* _What you need to do_
Aside from the pictures, copy the listing exactly.

- Opening Delimiter -

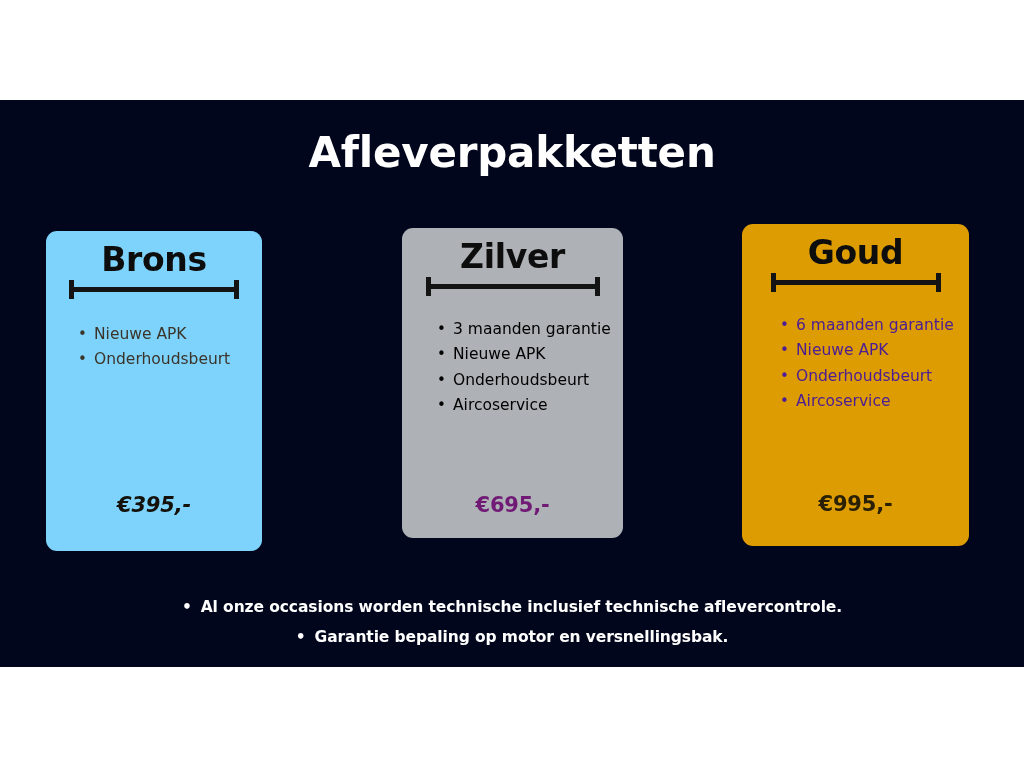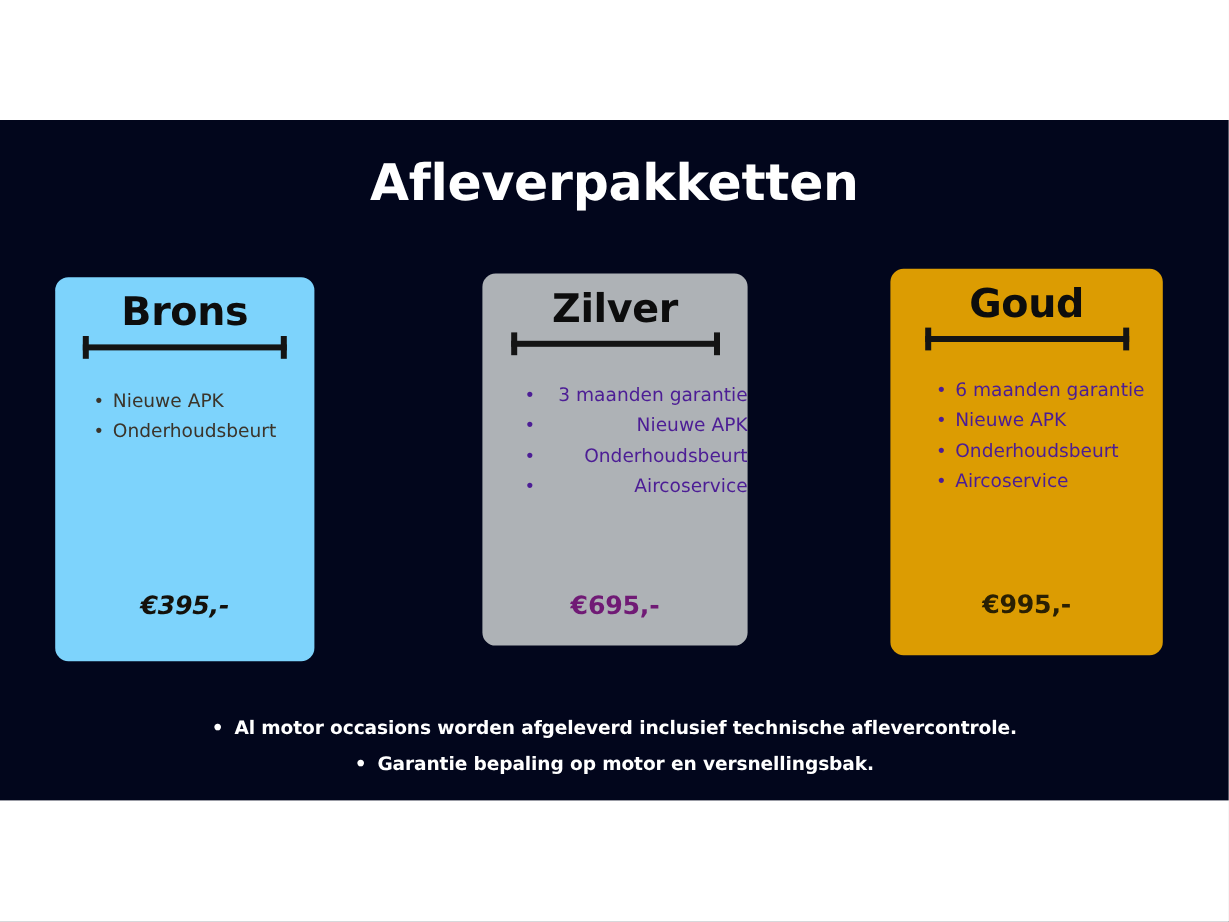--- a/index.html
+++ b/index.html
@@ -133,7 +133,7 @@
     font-size: 15px;
     line-height: 25.5px;
   }
-  .card-silver .features li { color: #4c1d95; text-align: right; }
+  .card-silver .features li { color: #000000; }
   .card-gold   .features li { color: #4c1d95; }
 
   .feat-bronze { margin-top: 24px; margin-left: 30px; }

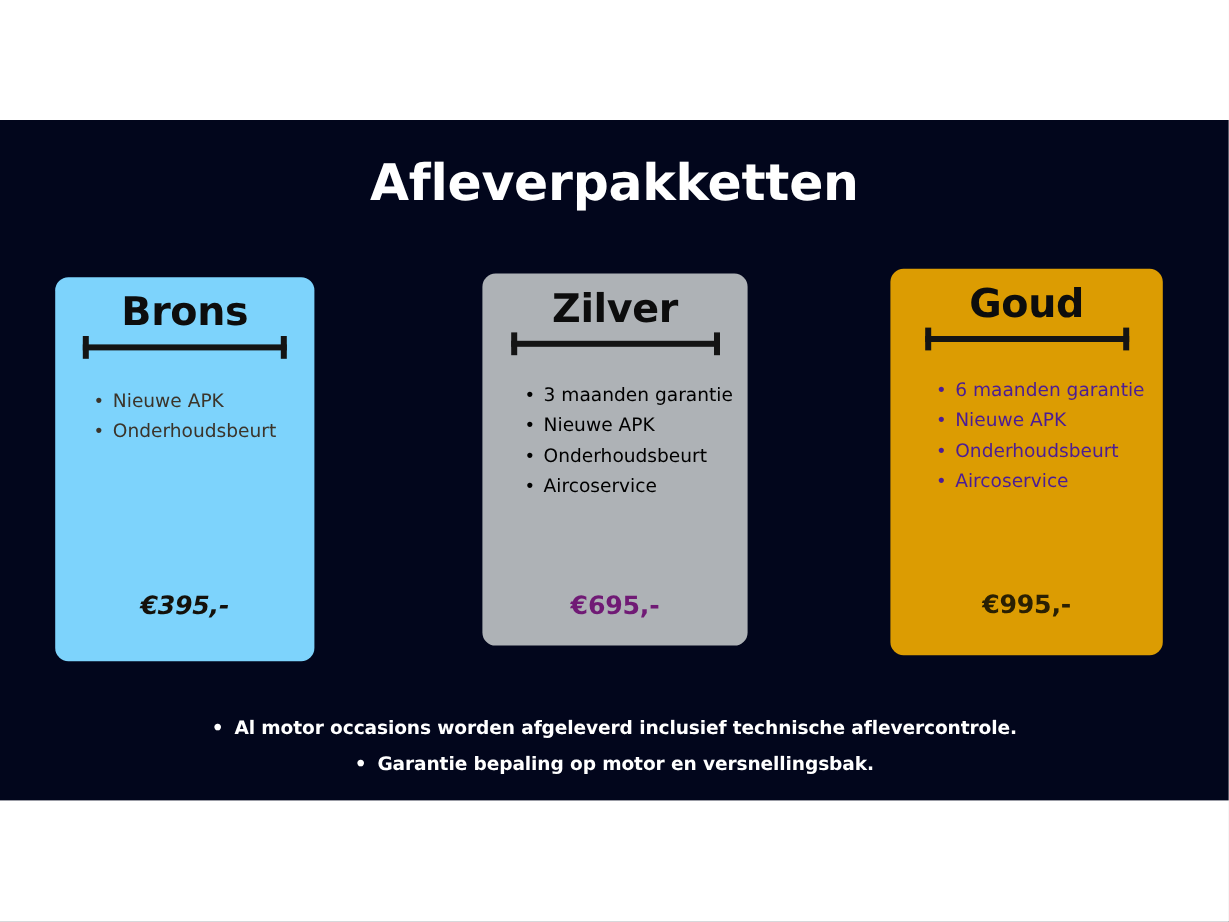--- a/index.html
+++ b/index.html
@@ -232,7 +232,7 @@
   </div>
 
   <div class="notes">
-    <span class="note-line">Al motor occasions worden afgeleverd inclusief technische aflevercontrole.</span>
+    <span class="note-line">Al onze occasions worden technische inclusief technische aflevercontrole.</span>
     <span class="note-line">Garantie bepaling op motor en versnellingsbak.</span>
   </div>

- Closing Delimiter -

* _Problem solution_
--- a/index.html
+++ b/index.html
@@ -133,7 +133,7 @@
     font-size: 15px;
     line-height: 25.5px;
   }
-  .card-silver .features li { color: #4c1d95; text-align: right; }
+  .card-silver .features li { color: #000000; }
   .card-gold   .features li { color: #4c1d95; }
 
   .feat-bronze { margin-top: 24px; margin-left: 30px; }

--- a/index.html
+++ b/index.html
@@ -232,7 +232,7 @@
   </div>
 
   <div class="notes">
-    <span class="note-line">Al motor occasions worden afgeleverd inclusief technische aflevercontrole.</span>
+    <span class="note-line">Al onze occasions worden technische inclusief technische aflevercontrole.</span>
     <span class="note-line">Garantie bepaling op motor en versnellingsbak.</span>
   </div>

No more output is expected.